NO. It’s a reaction to CA and numerous other states approving NIL for student-athletes.

Haywarduck

I think the health and education is where the NCAA and the individual colleges should focus the change on. The wealth of the student athletes will take care of itself if they do that. Just like anything and anybody, when short term wealth is the goal, it becomes short term wealth.

Santa Rosa Duck

Real good first time article Brandon. Lots for me to think about.

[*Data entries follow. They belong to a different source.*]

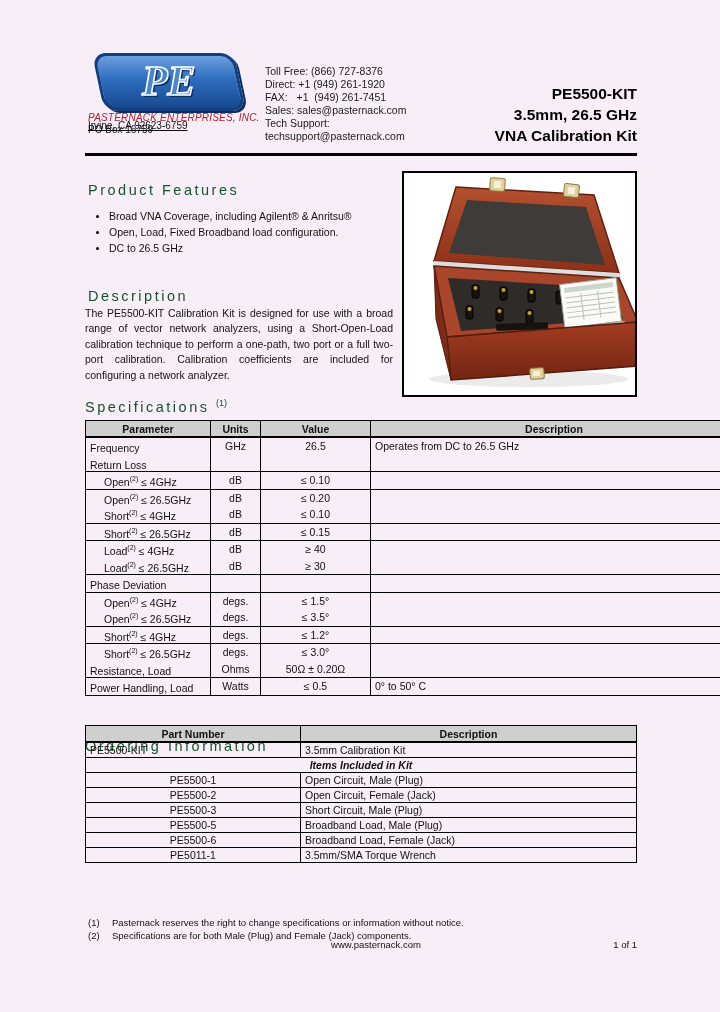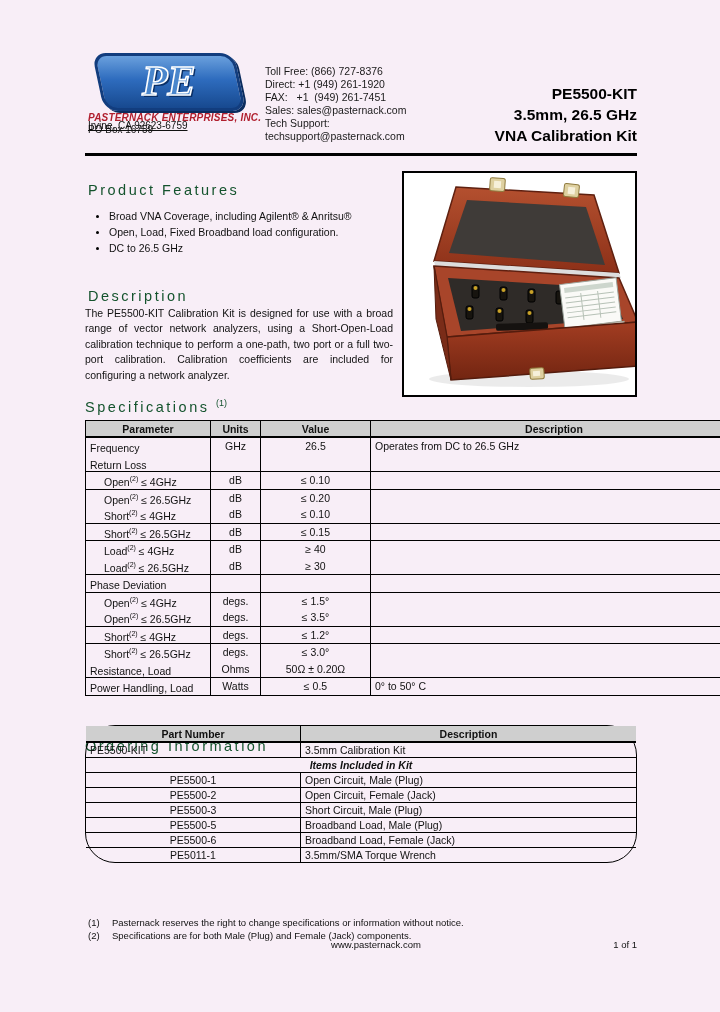--- a/index.html
+++ b/index.html
@@ -24,21 +24,21 @@
   }
   .logo-letters{
     transform:skewX(-12deg);
     font-family:"Liberation Serif", serif;
     font-style:italic;font-weight:bold;
     font-size:42px;line-height:50px;text-align:center;
     color:#4a86cc;
     -webkit-text-stroke:1.6px #ffffff;
     text-shadow:2px 2px 0 #0a2f66;
   }
-  .company{left:88px;top:112px;font-size:10px;font-weight:bold;font-style:italic;color:#b01f2e;letter-spacing:.2px;}
+  .company{left:88px;top:112px;font-size:10px;font-weight:normal;font-style:italic;color:#b01f2e;letter-spacing:.2px;}
   .addr1{left:88px;top:124px;font-size:10px;}
   .addr2{left:88px;top:120px;font-size:10px;text-decoration:underline;}
   .contact{left:265px;top:65px;font-size:10.5px;line-height:13px;color:#1a1a1a;}
   .title-block{right:83px;top:83px;text-align:right;font-weight:bold;font-size:15.5px;line-height:21px;color:#000;}
   .header-rule{left:85px;top:153px;width:552px;height:3px;background:#000;}
 
   
   .sec-head{font-size:14.5px;letter-spacing:2.5px;color:#14532d;font-weight:400;}
   .sec-head sup{font-size:9px;letter-spacing:0;}
 
@@ -59,21 +59,21 @@
   td,th{border-right:1px solid #000;border-bottom:1px solid #000;
         padding:0 4px;height:14px;line-height:14px;overflow:hidden;white-space:nowrap;}
   td:last-child,th:last-child{border-right:none;}
   tr:last-child td{border-bottom:none;}
   th{background:#cfcfcf;font-weight:bold;text-align:center;border-bottom-width:2px;height:15px;}
   tr.nb td{border-bottom:none;}
   td.c{text-align:center;}
   td.ind{padding-left:18px;}
   td sup{font-size:7px;}
   .spec-table{left:85px;top:420px;width:653px;}
-  .order-table{left:85px;top:725px;width:552px;border-radius:30px;}
+  .order-table{left:85px;top:725px;width:552px;}
   .items-hdr{text-align:center;font-weight:bold;font-style:italic;}
 
   
   .fnote{left:88px;font-size:9.5px;line-height:13px;display:flex;}
   .fnum{width:24px;flex:none;}
   .footer-url{left:16px;top:939px;width:720px;text-align:center;font-size:9.5px;}
   .footer-page{right:83px;top:939px;font-size:9.5px;margin-left:28px;}
 </style>
 </head>
 <body>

I do think that NIL will create lots of problems, plus envy plus athletes and agents and perhaps some coaches who quickly learn to “game the system”.

Off topic: Is everyone having fun right now? Here in Sonoma County it is hot, smoky and our beloved PG&E has turned off the power for many in my neighborhood. Oh well I get to look forward to going to Medford on Sunday for my annual fly fishing trip to the Rogue to chase the wily steelhead. Well my buddy just cancelled and the air quality looks lousy. But at this moment I am still thinking I will go, probably wishful thinking. GO DUCKS!

30Duck

In other news, joining Penei Sewell, Deommodore Lenoir has chosen to declare for the NFL draft and forgo this season, whenever it might be.

ptdduck

100% agree with this article. I’ll take it one step further, what the athlete does off the field is not NCAA’s business unless it’s against the law. It’s ridiculous how the players are regulated by the NCAA. The purity code of amateurism is way outdated in the current environment. College football is a billion dollar business. Coaches earn millions. The NCAA and schools should focus more on the education side of the equation IMO.